While the risks remains significant due to the wetland environment around the airfield, maintaining good habitat management practices can make an airport less attractive to birds. Eliminating standing water, removing or thinning trees, removing brush and managing grass height can reduce or eliminate roosting or nesting sites, in turn, lowering the risk of injury or death to area wildlife.

These simple recommendations were made by the BASH team in an effort to reduce the hazards presented by local wildlife. These recommendations include, maintaining manicured drainage ditches by keeping them free of vegetation and ensuring grass areas throughout the airfield remain between seven and 14 inches in an effort to deter nesting and flocking of birds.

“The 180FW flies the F-16 and this single engine fighter has a long history of serious bird strike damage and loss due to bird and other wildlife strikes,” said Brammell. “Low-level flight operations place this aircraft at altitudes where many bird species move on a daily basis. When birds are struck at high aircraft speeds, even from a small mass, it can seriously damage an aircraft and destroy any component that is struck.”

While only 30 percent of the ANG’s 46 first quarter mishaps were wildlife related, 50 percent of those mishaps directly impacted the fighter fleet and 80 percent of those were F-16 mishaps, claiming four out of the five documented mishaps in the first quarter.
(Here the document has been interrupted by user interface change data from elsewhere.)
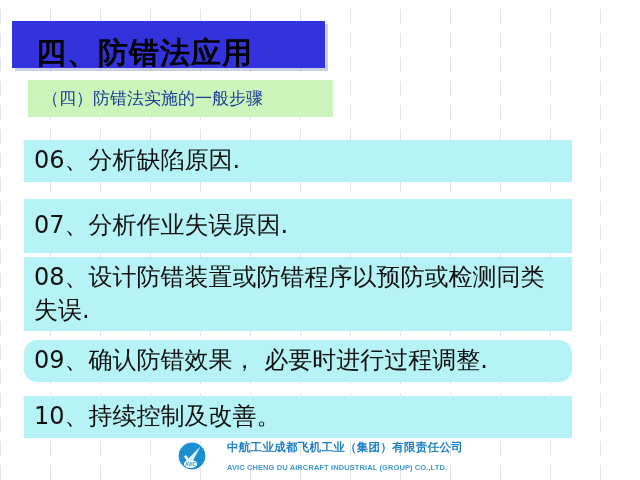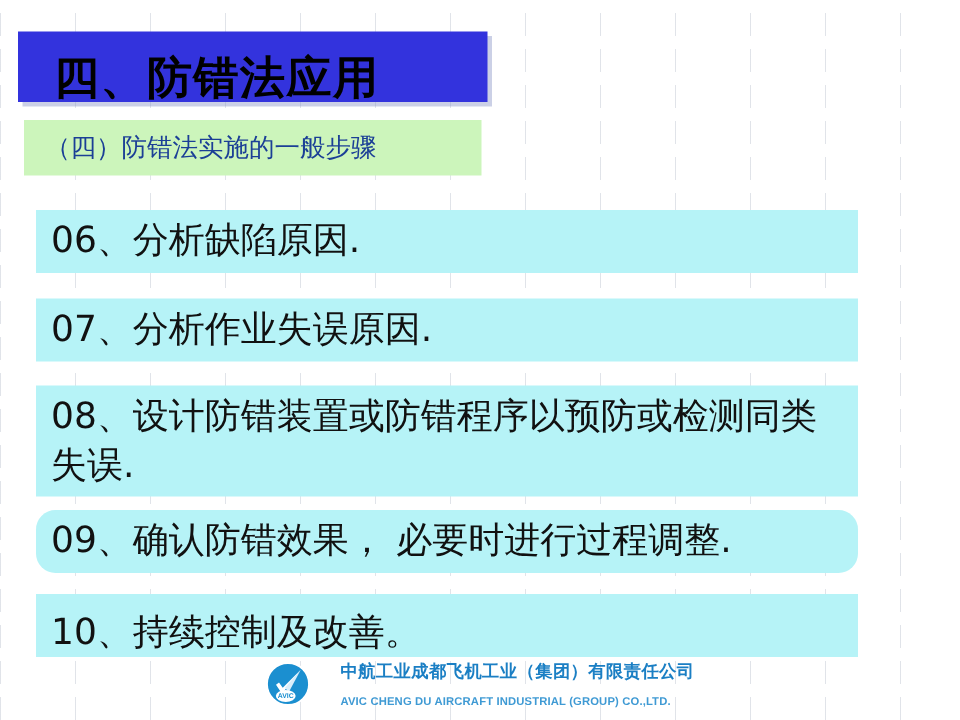--- a/index.html
+++ b/index.html
@@ -83,7 +83,7 @@
 
   
   #subtitle-box {
-    left: 16px;
+    left: 28px;
     top: 80px;
     width: 305px;
     height: 37px;

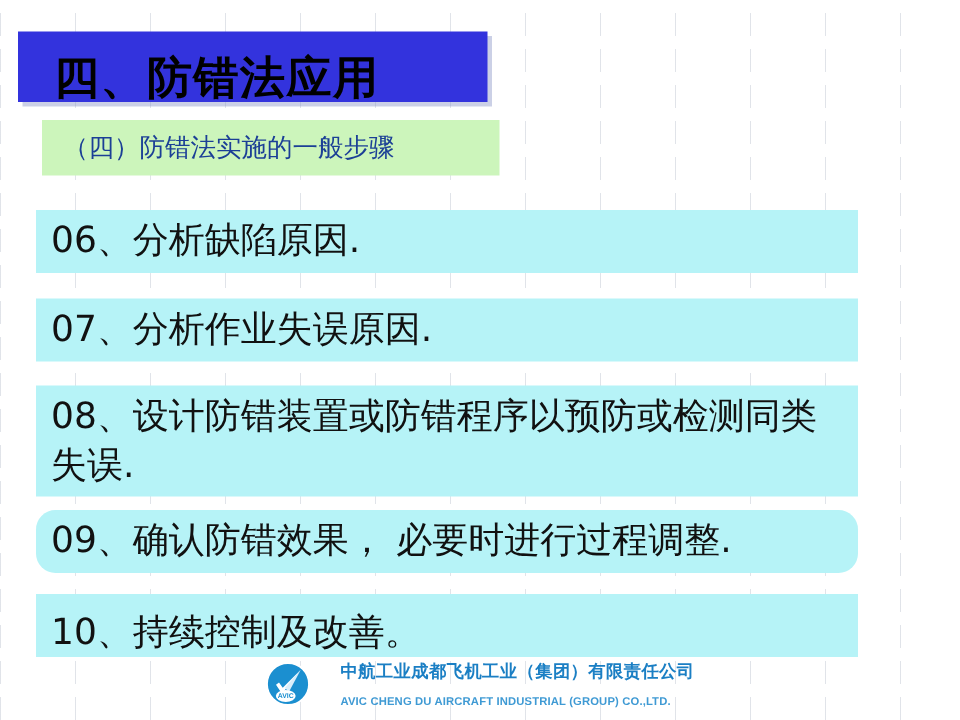--- a/index.html
+++ b/index.html
@@ -118,7 +118,7 @@
   }
 
   #row-0 { top: 140px; height: 42px; }
-  #row-1 { top: 199px; height: 42px; }
+  #row-1 { top: 199px; height: 54px; }
   #row-2 { top: 257px; height: 74px; justify-content: center; }
   #row-3 { top: 340px; height: 42px; border-radius: 13px; }
   #row-4 { top: 396px; height: 42px; align-items: flex-end; }

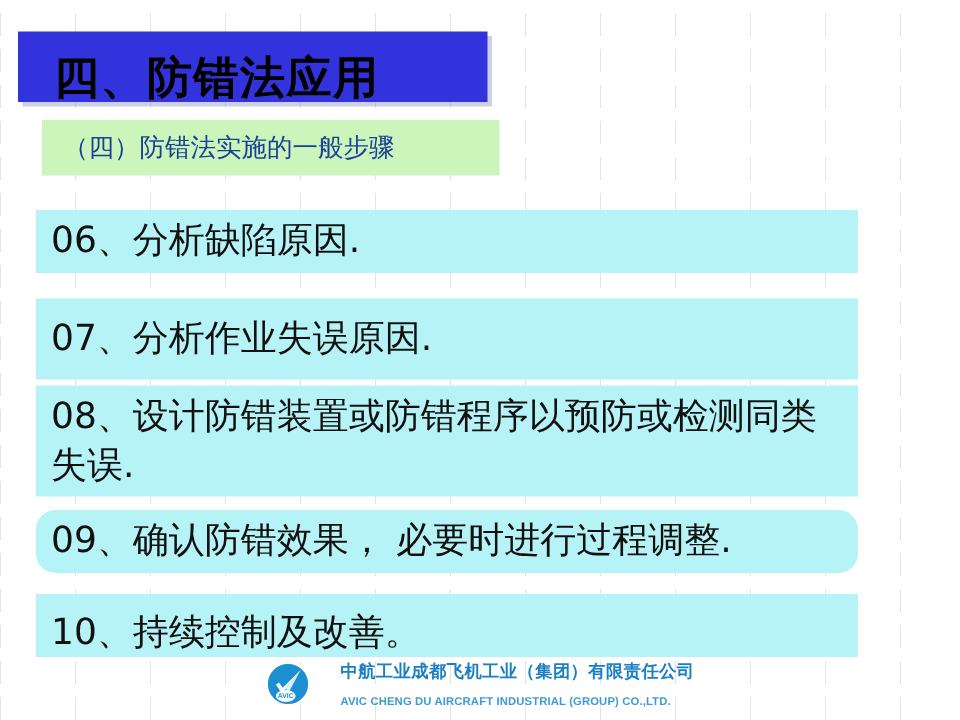--- a/index.html
+++ b/index.html
@@ -121,7 +121,7 @@
   #row-1 { top: 199px; height: 54px; }
   #row-2 { top: 257px; height: 74px; justify-content: center; }
   #row-3 { top: 340px; height: 42px; border-radius: 13px; }
-  #row-4 { top: 396px; height: 42px; align-items: flex-end; }
+  #row-4 { top: 396px; height: 42px; }
 
   
   #footer {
“All wildlife hazards, or environments that promote wildlife hazards, are detrimental to flying missions, whether that is a military mission or normal commercial air traffic,” said Senior Master Sgt. Joe Carter, 180FW safety superintendent. “We must always remember what the dangers are and we must do what we can to reduce the chances of a wildlife strike.

“The integrated approach of the BASH program brings together all of the installation stakeholders who work together to reduce the strike potential while maintaining a mission-ready fleet,” said Brammell.